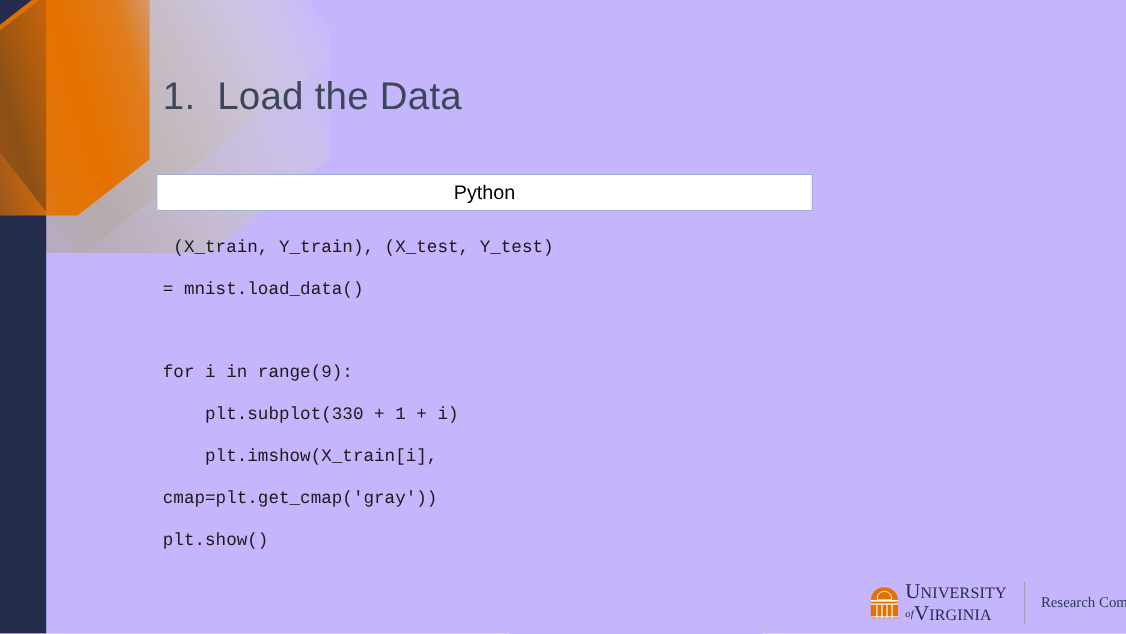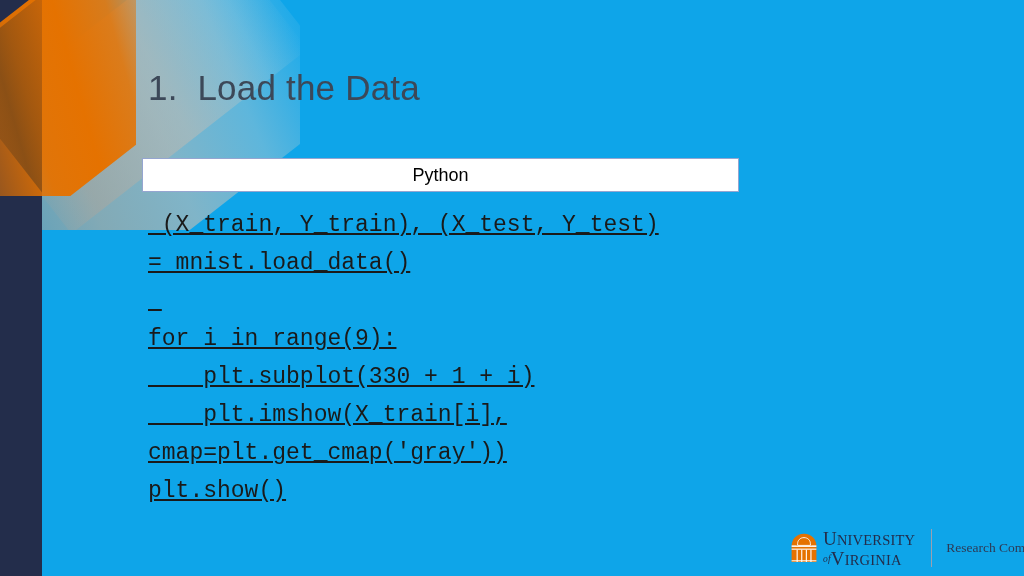--- a/index.html
+++ b/index.html
@@ -18,7 +18,7 @@
     position: relative;
     width: 1024px;
     height: 576px;
-    background: #0ea5e9;
+    background: #c4b5fd;
     overflow: hidden;
   }
 

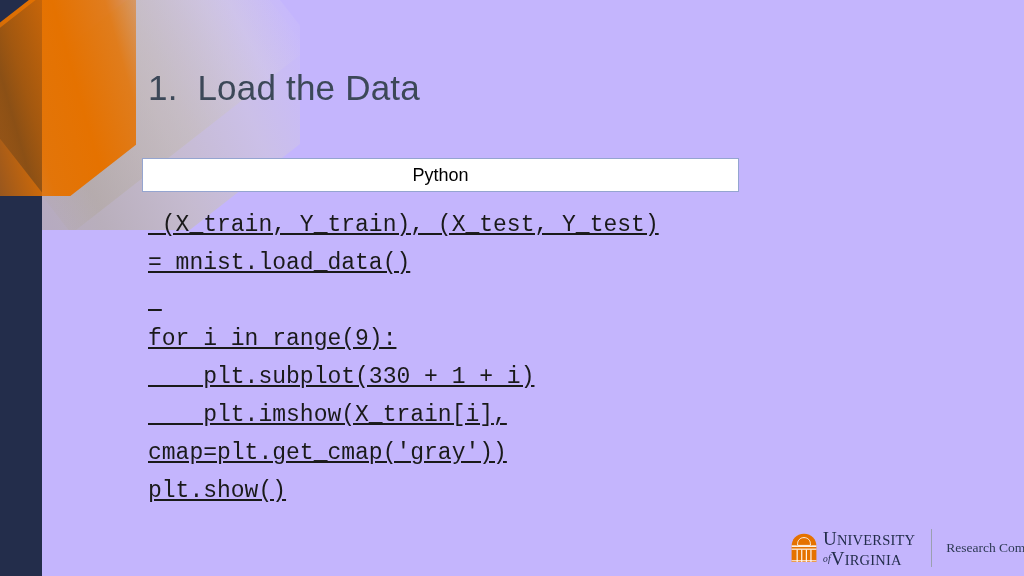--- a/index.html
+++ b/index.html
@@ -172,11 +172,10 @@
     top: 206px;
     width: 700px;
     font-family: "Liberation Mono", "DejaVu Sans Mono", monospace;
-    font-size: 23px;
+    font-size: 16px;
     line-height: 38px;
     color: #1a1a1a;
     white-space: pre;
-    text-decoration: underline;
   }
   #code-block .code-line {
     white-space: pre;

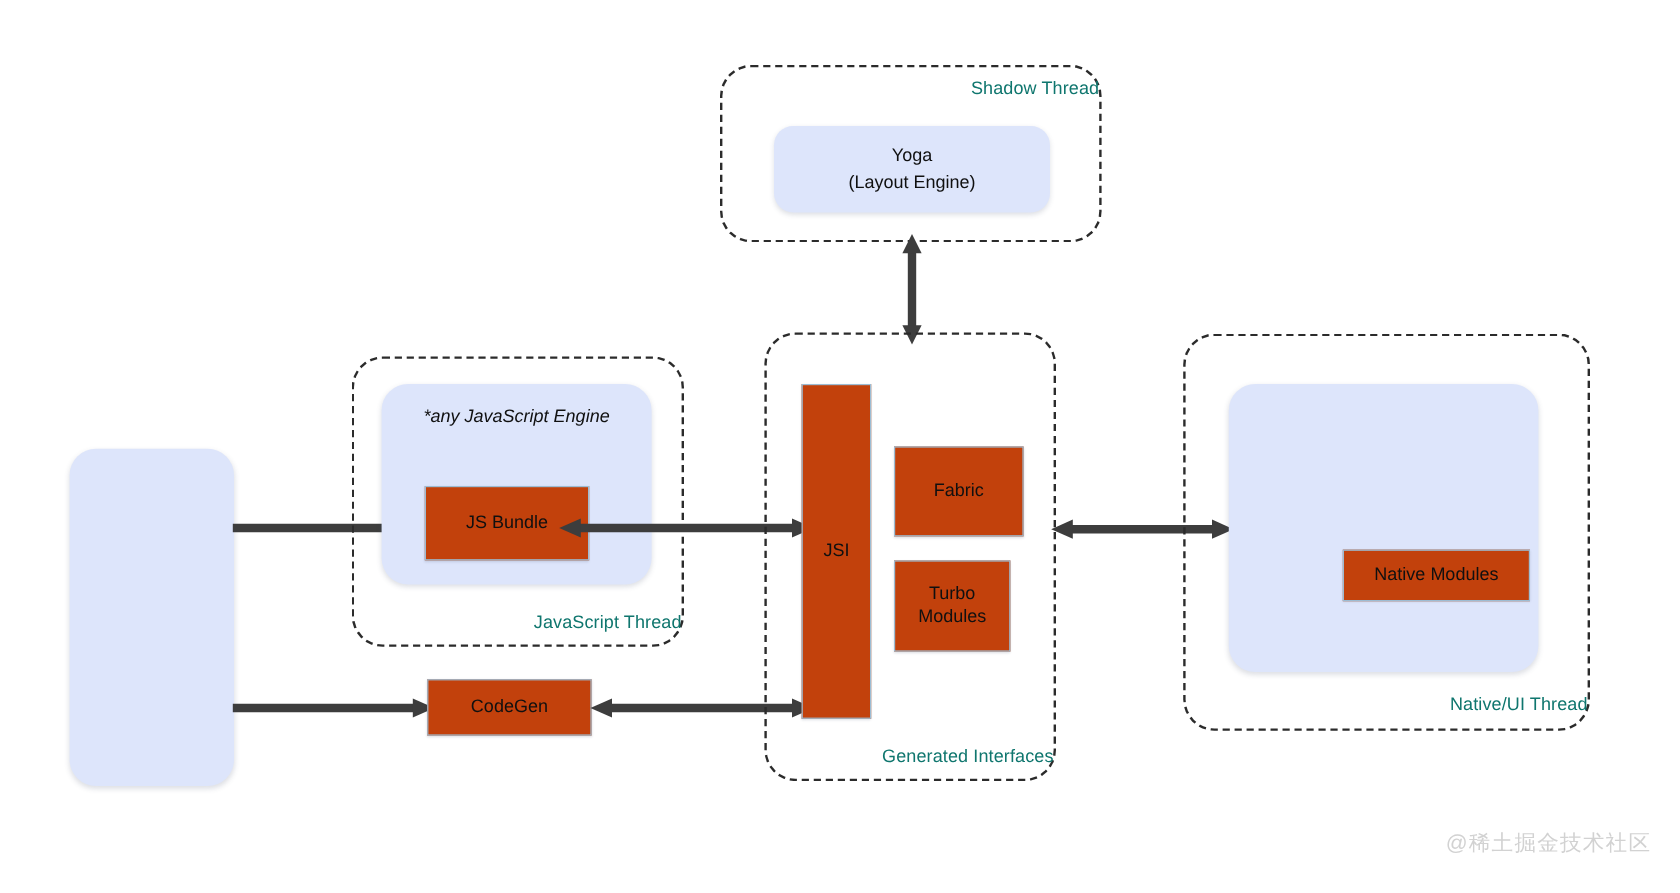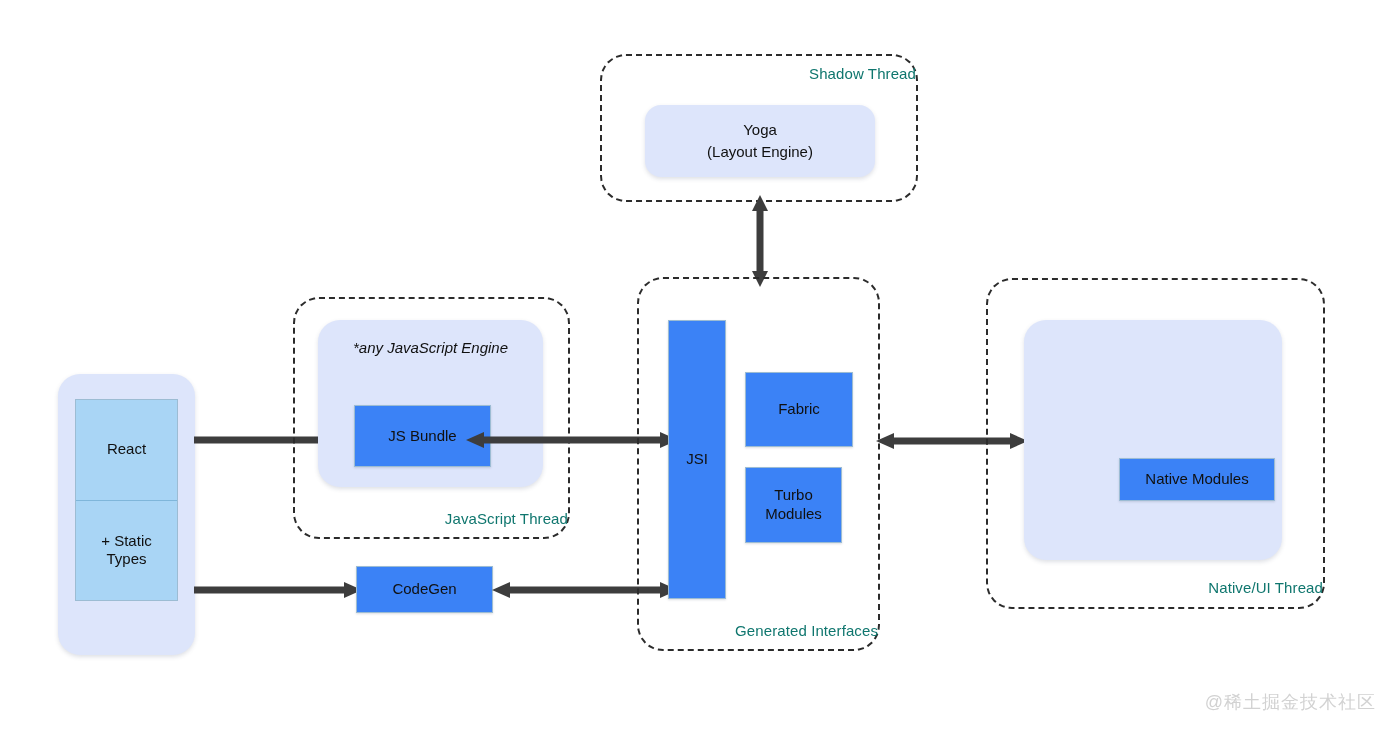--- a/index.html
+++ b/index.html
@@ -49,7 +49,7 @@
   
   .leaf-box {
     position: absolute;
-    background: #3b82f6;
+    background: #c2410c;
     border: 1px solid #9cbcd3;
     box-sizing: border-box;
     display: flex;

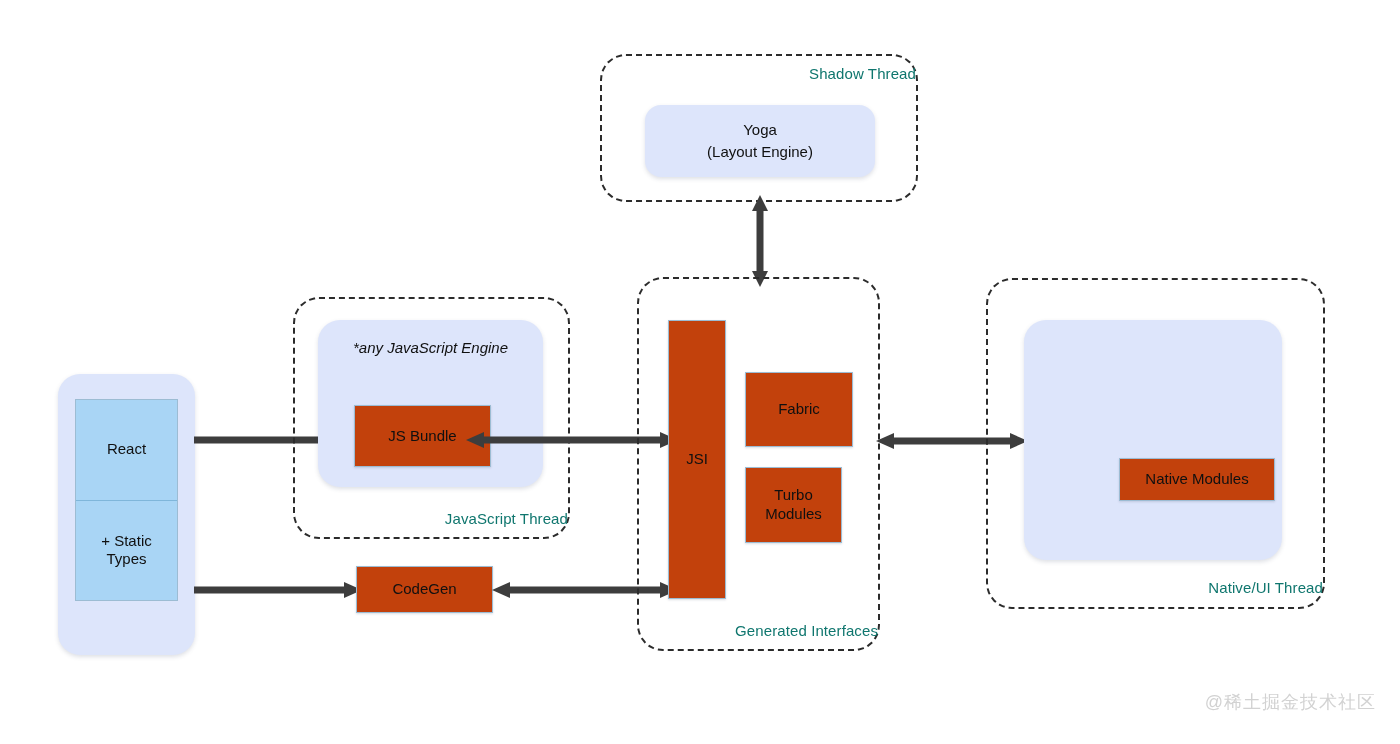--- a/index.html
+++ b/index.html
@@ -119,17 +119,6 @@
   </div>
 
   <div class="soft-box" style="left:58px; top:374px; width:137px; height:281px;"></div>
-  <div class="split-block" style="left:75px; top:399px; width:103px; height:202px;">
-    <div class="split-cell">
-      <span>React</span>
-    </div>
-    <div class="split-cell">
-      <span>
-        <span>+ Static</span><br>
-        <span>Types</span>
-      </span>
-    </div>
-  </div>
 
   <div class="arrow" style="left:194px; top:430px; width:168px; height:20px;">
     <svg width="168" height="20" viewBox="0 0 168 20">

^^^^^^^^^^^^^^^^

**WHAT TO WORK ON**. Where a line of the data holds "style", show that line.

**EXPECTED ANSWER**.
   <div class="soft-box" style="left:58px; top:374px; width:137px; height:281px;"></div>
-  <div class="split-block" style="left:75px; top:399px; width:103px; height:202px;">
   <div class="arrow" style="left:194px; top:430px; width:168px; height:20px;">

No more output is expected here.